Division of Nutritional Sciences, School of Biosciences, University of Nottingham, Loughborough LE12 5RD, UK

Received 11 January 2011; Revised 7 April 2011; Accepted 27 April 2011

Academic Editor: Noriyuki Koibuchi

Copyright © 2011 Michelle Murphy and Francis J. P. Ebling. This is an open access article distributed under the Creative Commons Attribution License, which permits unrestricted use, distribution, and reproduction in any medium, provided the original work is properly cited.

Abstract

Seasonal cycles of body weight provide a natural model system to understand the central control of energy balance. Studies of such cycles in Siberian hamsters suggest that a change in the hypothalamic availability of thyroid hormone is the key determinant of annual weight regulation.

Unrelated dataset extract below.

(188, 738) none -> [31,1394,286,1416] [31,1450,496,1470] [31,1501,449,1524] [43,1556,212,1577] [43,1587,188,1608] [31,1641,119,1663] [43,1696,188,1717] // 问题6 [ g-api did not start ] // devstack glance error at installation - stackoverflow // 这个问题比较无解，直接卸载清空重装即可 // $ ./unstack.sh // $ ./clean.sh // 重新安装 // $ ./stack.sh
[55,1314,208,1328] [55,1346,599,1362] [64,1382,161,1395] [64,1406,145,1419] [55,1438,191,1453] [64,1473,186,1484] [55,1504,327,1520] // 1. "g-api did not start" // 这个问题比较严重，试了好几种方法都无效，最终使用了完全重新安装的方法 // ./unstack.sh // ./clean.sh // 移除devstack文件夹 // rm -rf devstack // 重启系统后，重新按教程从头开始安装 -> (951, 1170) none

Uptake of thyroid hormone into the hypothalamus from the peripheral circulation occurs largely through a specific monocarboxylate transporter expressed by tanycyte cells lining the third ventricle. Tanycytes are the principal brain cell type expressing type II and type III deiodinases, so they control the local concentrations of T4, T3, and inactive metabolites. Type III deiodinase mRNA in tanycytes is photoperiodically upregulated in short photoperiod. This would be expected to reduce the availability of T3 in the hypothalamus by promoting the production of inactive metabolites such as rT3. Experimental microimplantation of T3 directly into the hypothalamus during short-days promotes a long-day phenotype by increasing food intake and body weight without affecting the peripheral thyroid axis. Thus, thyroid hormone exerts anabolic actions within the brain that play a key role in the seasonal regulation of body weight. Understanding the precise actions of thyroid hormone in the brain may identify novel targets for long-term pharmacological manipulation of body weight.